J'apprends à connaître mes patients au fil des jours, selon leur état, leur humeur, entre tests et traitements, selon la durée de leur séjour. Je ne cherche pas à potiner sur leur vie, mais je les écoute attentivement, emportant avec moi plusieurs beaux récits. C'est souvent un partage, auquel la famille du patient prend part quelques fois au fur et à mesure que le lien se forme. De cet échange, résultent souvent de belles leçons sur l'amour et la vie.

À travers la maladie, on découvre les plus belles histoires d'amour. C'est pour la vie; à la vie, à la mort, qu'on le jure, le jour du mariage. Lors des grandes épreuves et des grandes souffrances, on distingue ces couples qui, eux, sont unis par une force encore plus importante que de simples voeux prononcés lors de l'échange des anneaux.

C'est si impressionnant de voir ces hommes et ces femmes qui viennent tous les jours, religieusement, contre vents et marées, pendant des semaines - voire des mois - rendre visite à leur conjoint hospitalisé. Parfois, à cause de la maladie, ce conjoint ne les reconnaît pas, ne se souvient pas de leur visite précédente. Et malgré cela, ils continuent d'être là, se présentant quotidiennement au chevet de l'autre afin de lui tenir compagnie.

Durant les traitements, j'apprends à connaître leur histoire, que ce soit la version du patient ou celle du conjoint. Je réalise dans ces moments qu'une histoire d'amour peut s'avouer belle et tendre, malgré les obstacles de la maladie, qu'elle transforme physiquement, psychologiquement ou cognitivement un ou l'autre des amoureux.

La première fois que j'en ai pris conscience, ce fut lors de la rencontre avec cet homme, un octogénaire, qui avait rencontré sa future épouse dans un camp de la Croix-Rouge en Europe lors de la Seconde Guerre mondiale. Elle était aujourd'hui atteinte d'Alzheimer avancé au point de ne plus se souvenir comment manger, hospitalisée après une vilaine chute.

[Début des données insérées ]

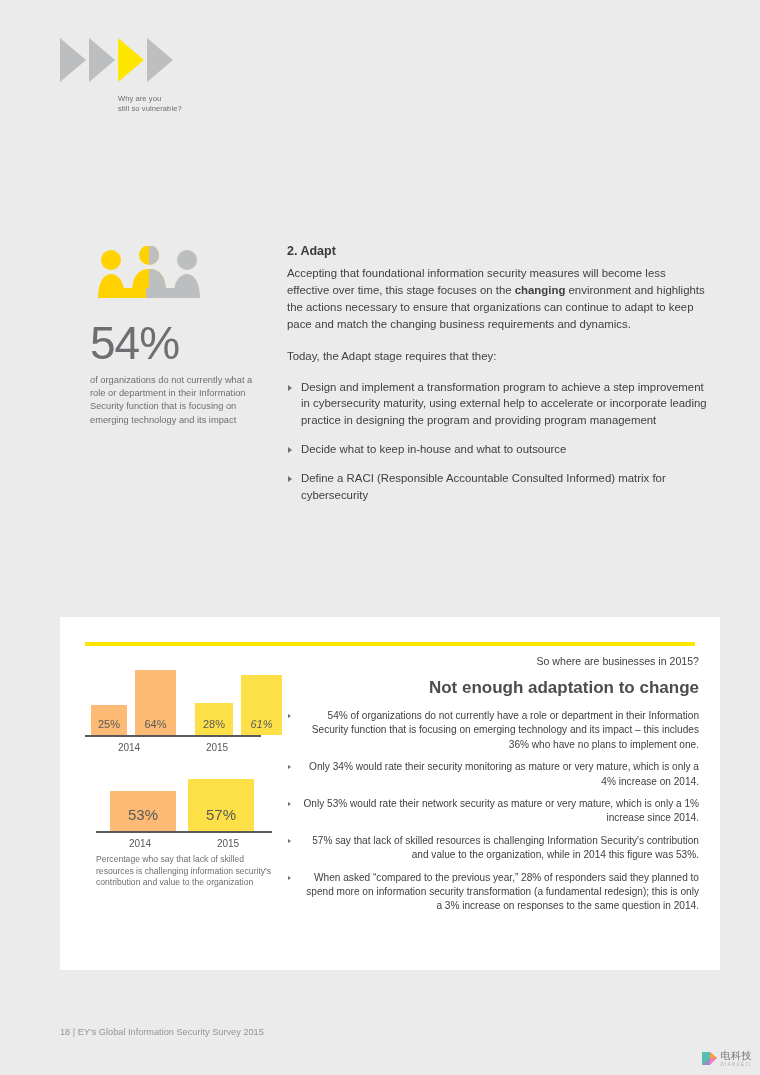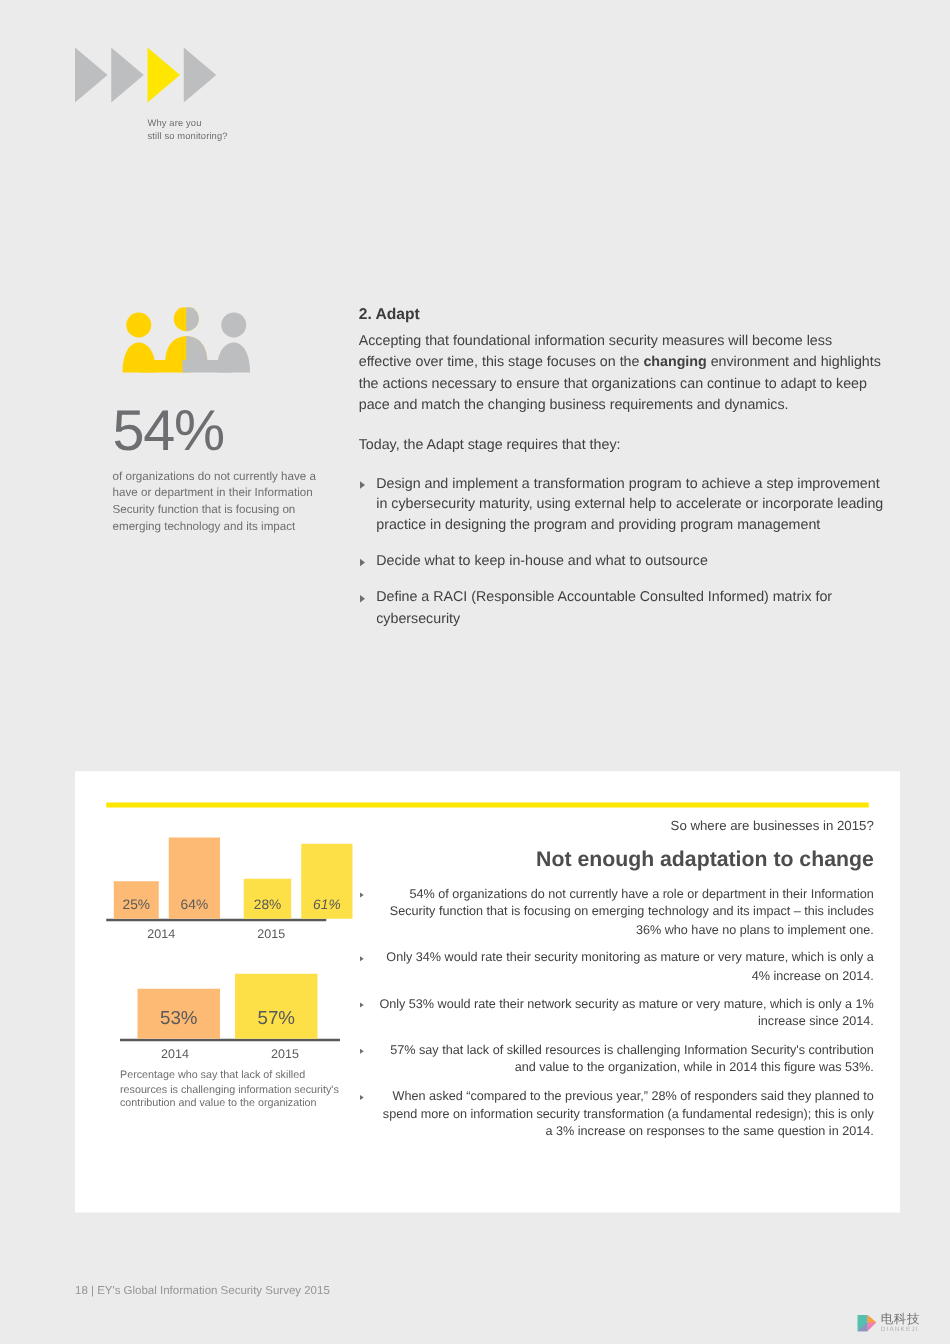--- a/index.html
+++ b/index.html
@@ -277,7 +277,7 @@
   </div>
   <div class="logo-tag">
     <div>Why are you</div>
-    <div>still so monitoring?</div>
+    <div>still so vulnerable?</div>
   </div>
 </div>
 

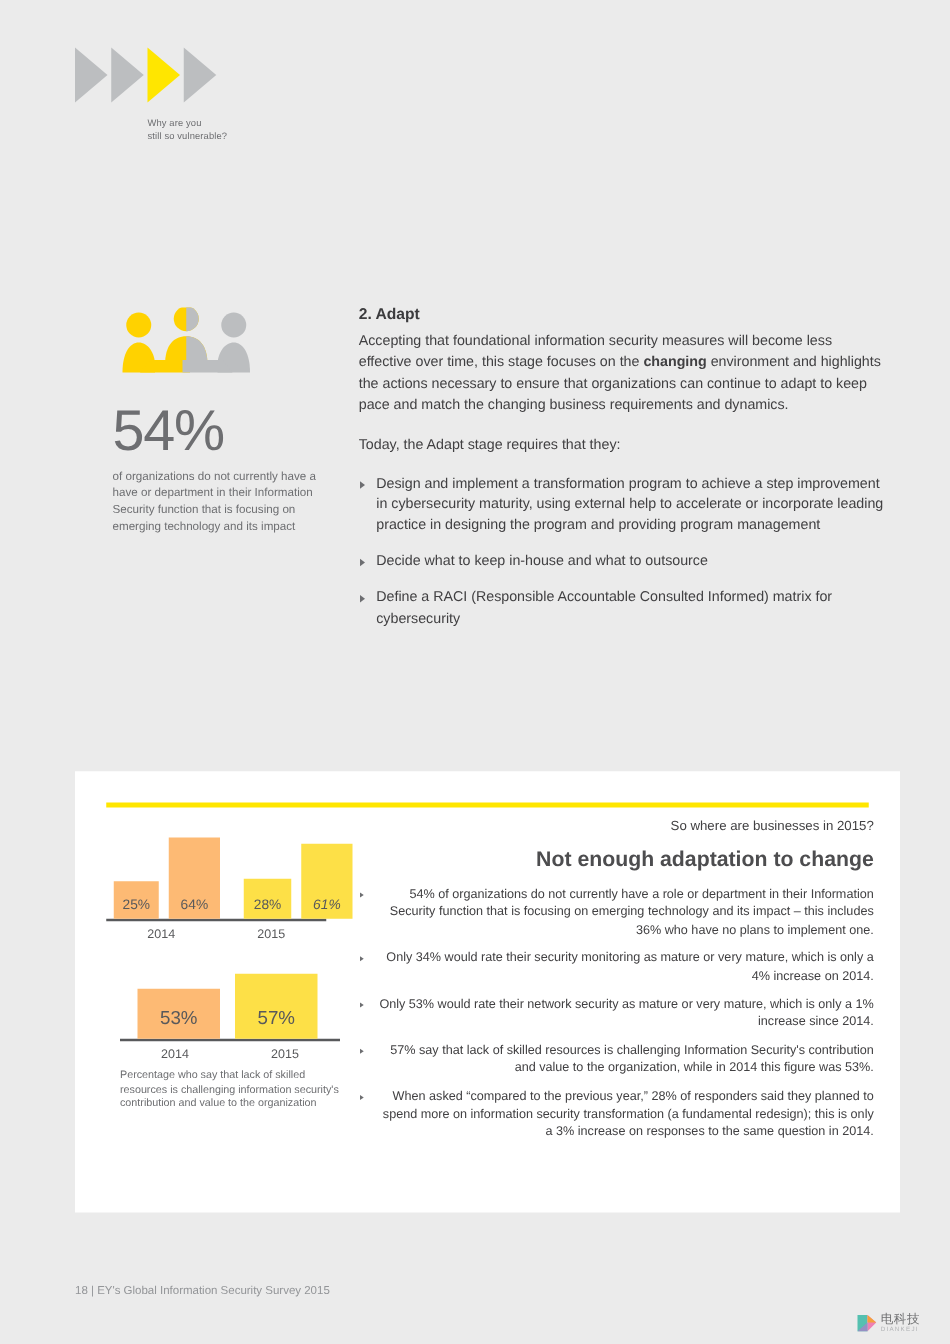--- a/index.html
+++ b/index.html
@@ -300,7 +300,7 @@
     <path d="M88 42 L56 42 L56 52 L96 52 Z" fill="#bcbec0"></path>
   </svg>
   <div class="big-number">54%</div>
-  <div class="stat-caption">of organizations do not currently have a have or department in their Information Security function that is focusing on emerging technology and its impact</div>
+  <div class="stat-caption">of organizations do not currently what a role or department in their Information Security function that is focusing on emerging technology and its impact</div>
 </div>
 
 <div class="main-col">

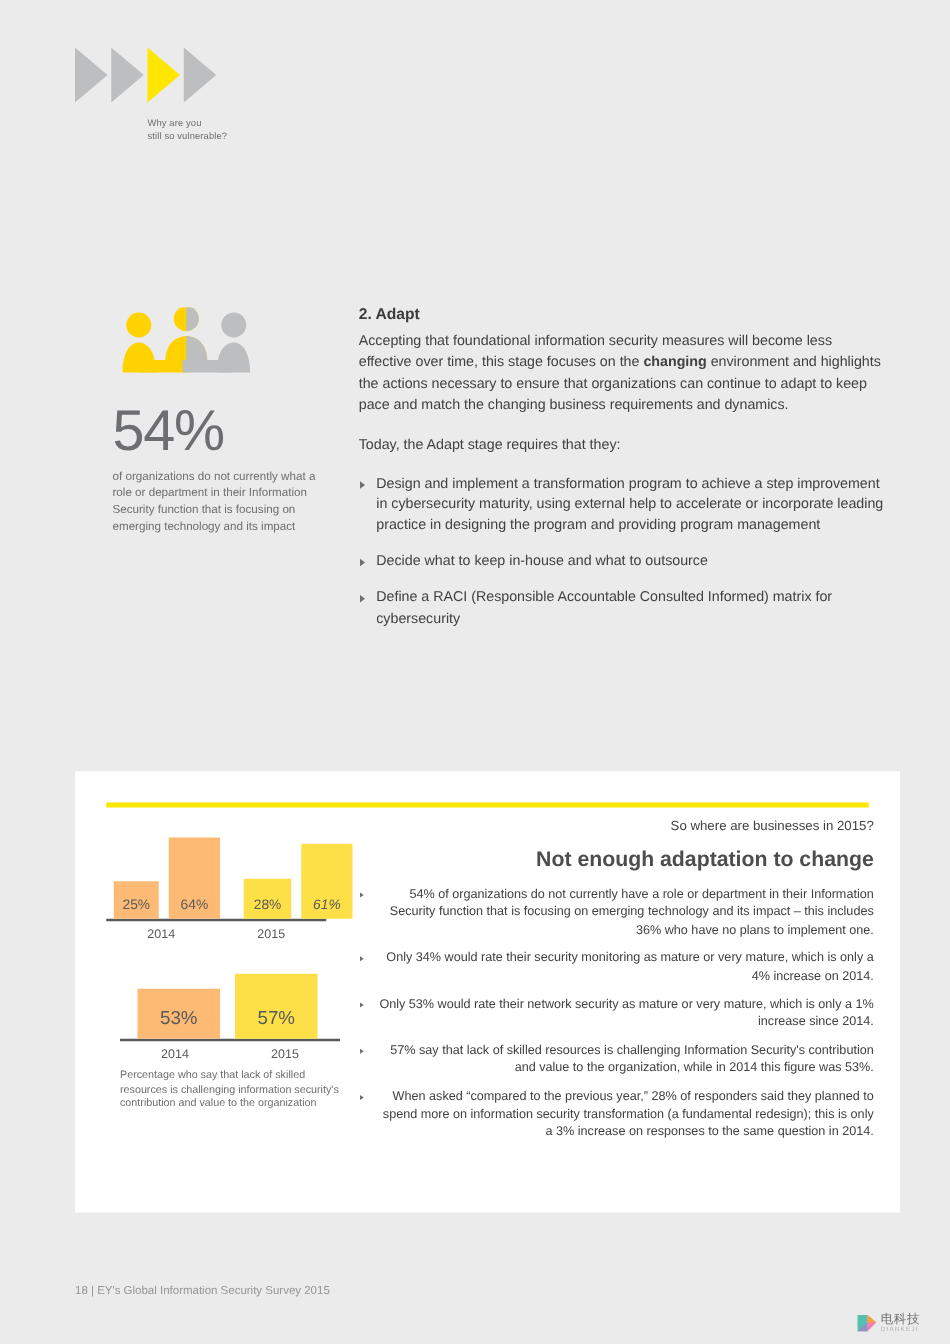--- a/index.html
+++ b/index.html
@@ -240,7 +240,7 @@
   }
   .watermark {
     position: absolute;
-    right: 24px;
+    right: 8px;
     bottom: 8px;
     display: flex;
     align-items: center;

Malgré tout, elle restait son grand amour, la femme qui lui avait permis de passer par-dessus la guerre et de réaliser ses rêves. Ils avaient émigré, fondé une famille, s'étaient bâti une nouvelle vie heureuse, bien à eux, jusqu'à ce que la maladie vienne s'y glisser. Cet amour, il était encore vivant, transformé certes, mais présent. Et il lui donnait la force de l'accompagner chaque jour dans la maladie.

Puis, tout dernièrement, j'ai connu cette femme d'une cinquantaine d'années qui, depuis 10 ans, s'occupe de son conjoint qui nécessite une surveillance quasi constante due au ralentissement de ses capacités motrices et cognitives à la suite de la maladie. Il est un homme tout à fait différent de celui qu'elle a rencontré, mais son amour pour lui a évolué avec les événements et reste sincère, démontré chaque jour par les actions et les gestes qu'elle lui porte et qui sont d'une douceur et d'une tendresse inégalées.

Toutes ces rencontres modifient et transforment continuellement ma définition de l'amour. Je suis une optimiste, rêveuse, peut-être irréaliste, mais ces exemples m'encouragent à continuer à croire en l'amour. Ces gens sont la preuve vivante que l'amour existe, qu'il est possible d'aimer plus que tout et malgré tout.

C'est pour moi un rêve maintenant que de trouver un homme avec qui j'aurais la chance de partager ma vie, d'aimer assez pour être prête à affronter l'adversité, peu importe la forme sous laquelle elle se présentera tout en sachant qu'il sera à mes côtés si la maladie se présente sur notre chemin.